DIRECTIONS FOR THIS TASK:
Filter these records by the string "coming", copying each line that holds it.

Version difference data:
--

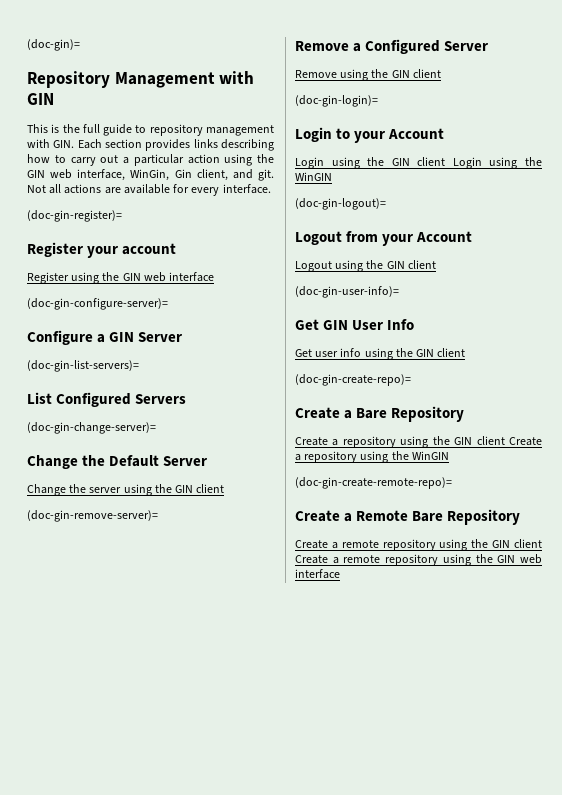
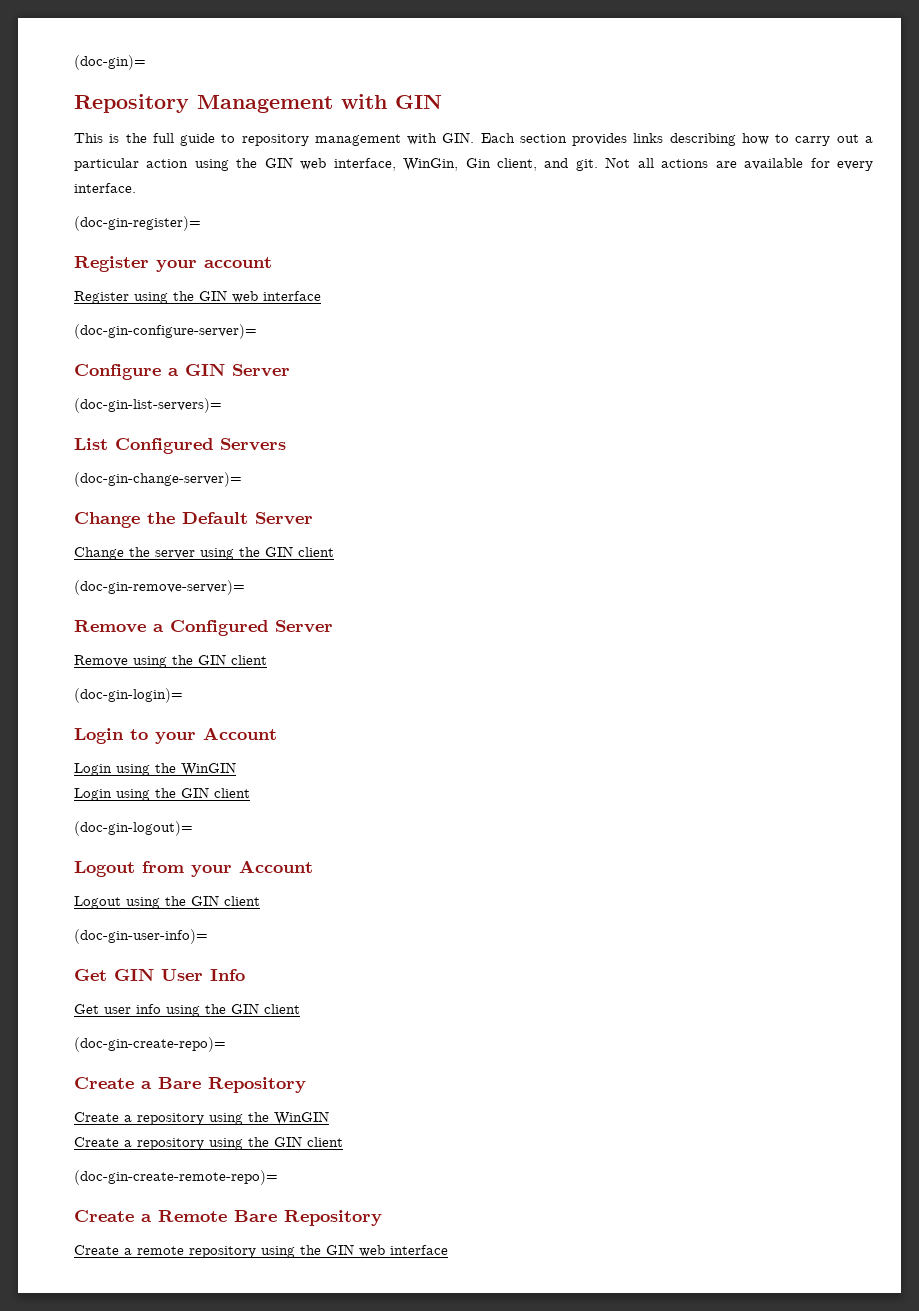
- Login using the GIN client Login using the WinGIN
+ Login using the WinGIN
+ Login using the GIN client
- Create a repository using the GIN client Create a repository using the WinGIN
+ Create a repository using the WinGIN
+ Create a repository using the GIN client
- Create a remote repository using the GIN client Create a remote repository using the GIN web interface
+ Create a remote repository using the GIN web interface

--

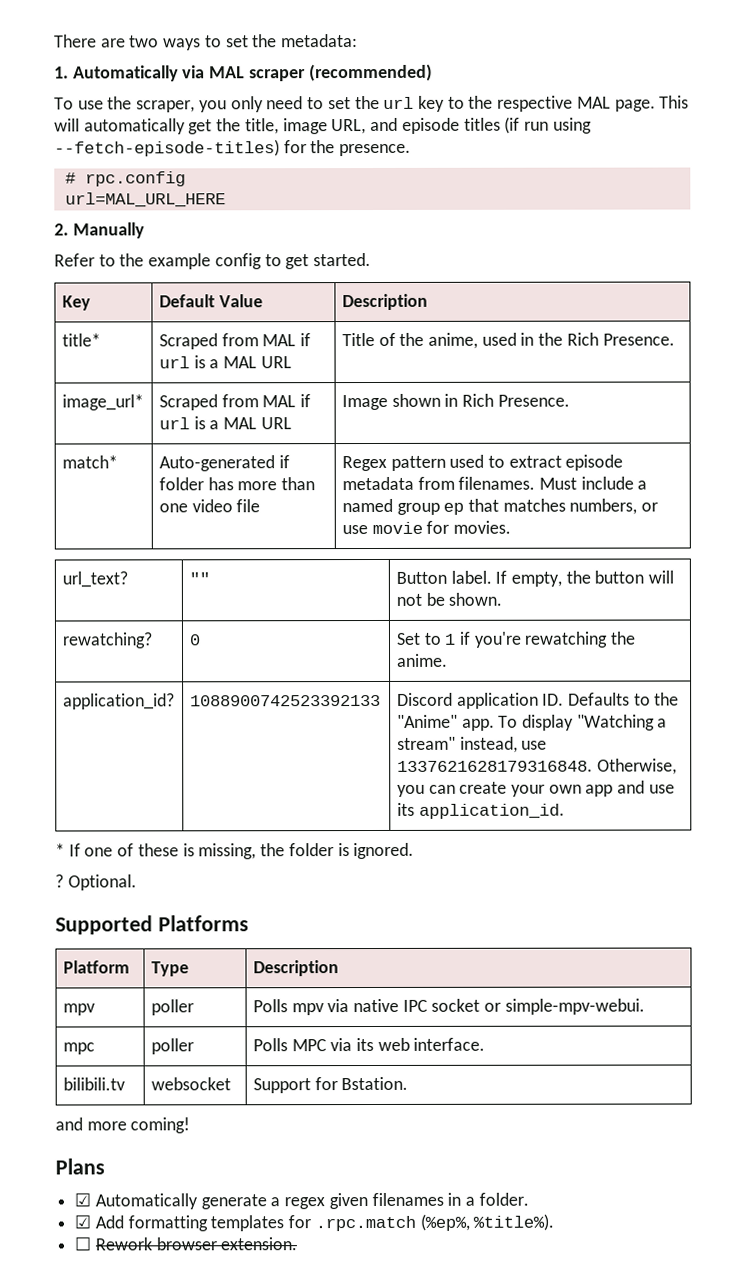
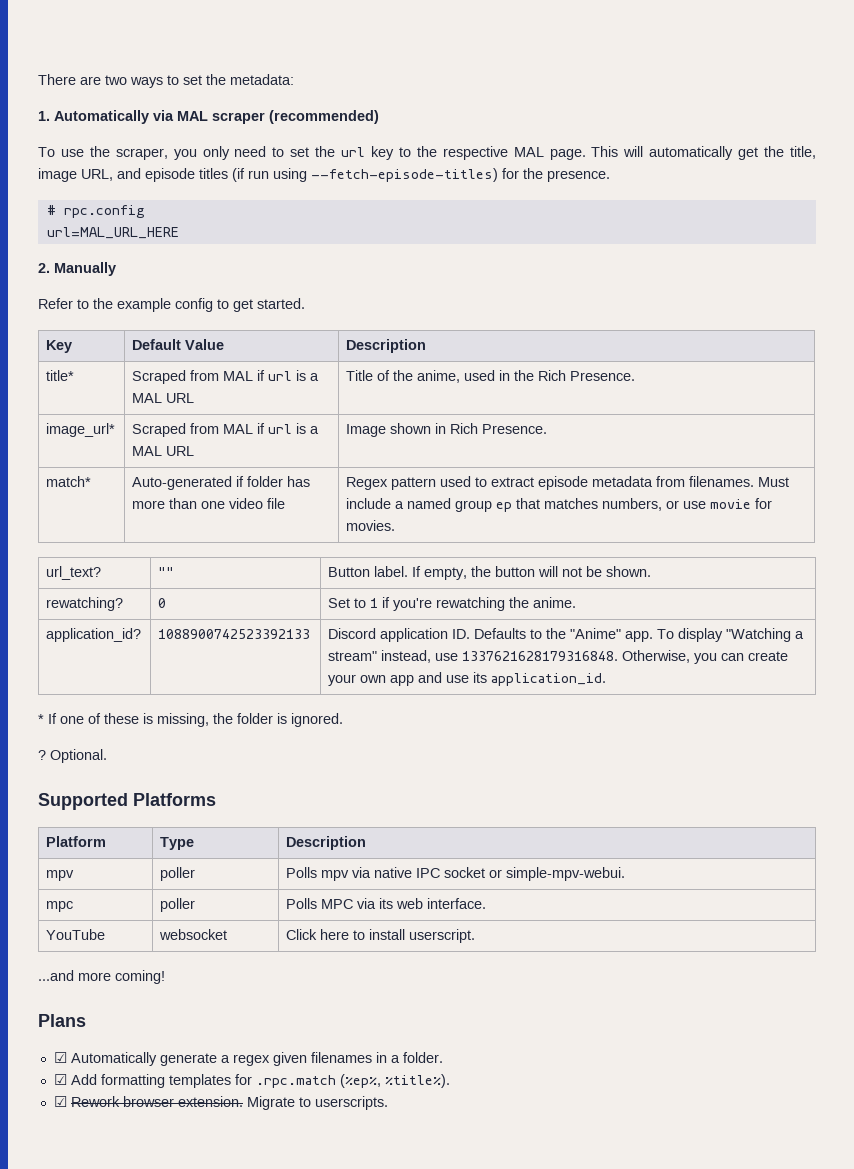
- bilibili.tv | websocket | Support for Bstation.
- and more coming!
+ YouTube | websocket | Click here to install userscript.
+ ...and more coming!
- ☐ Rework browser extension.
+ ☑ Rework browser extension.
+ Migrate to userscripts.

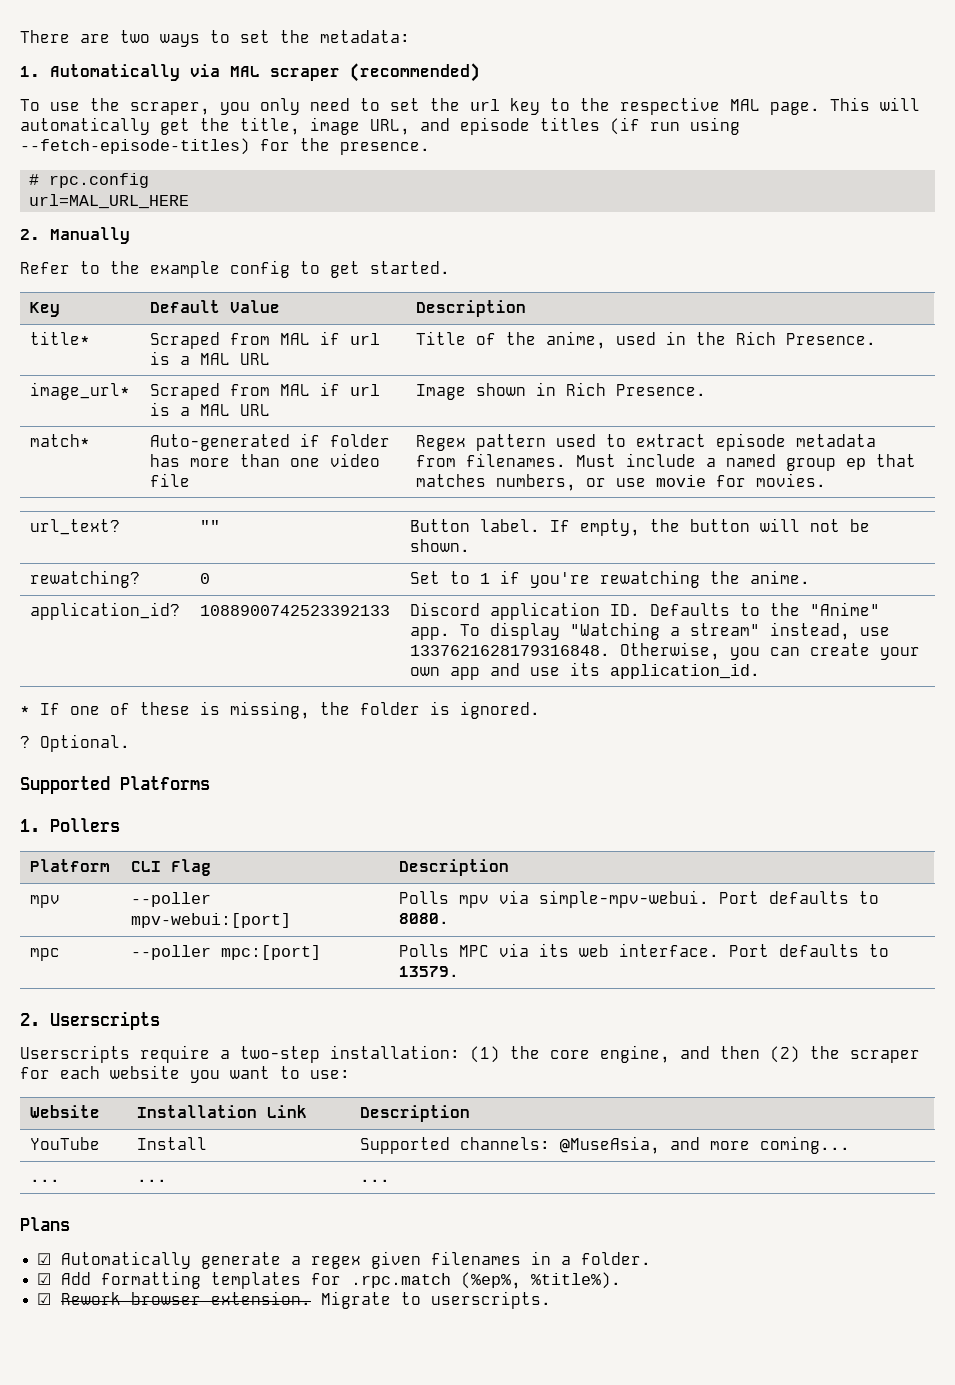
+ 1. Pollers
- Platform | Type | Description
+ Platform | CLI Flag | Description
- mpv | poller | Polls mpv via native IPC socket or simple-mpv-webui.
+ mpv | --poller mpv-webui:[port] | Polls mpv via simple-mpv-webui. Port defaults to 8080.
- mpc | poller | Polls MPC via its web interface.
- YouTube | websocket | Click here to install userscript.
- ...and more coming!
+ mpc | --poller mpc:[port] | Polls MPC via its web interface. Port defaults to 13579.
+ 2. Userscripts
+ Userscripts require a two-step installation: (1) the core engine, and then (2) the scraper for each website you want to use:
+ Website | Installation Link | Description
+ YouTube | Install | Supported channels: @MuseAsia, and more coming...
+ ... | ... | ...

--

WRITTEN RESPONSE:
- and more coming!
+ ...and more coming!
- ...and more coming!
+ YouTube | Install | Supported channels: @MuseAsia, and more coming...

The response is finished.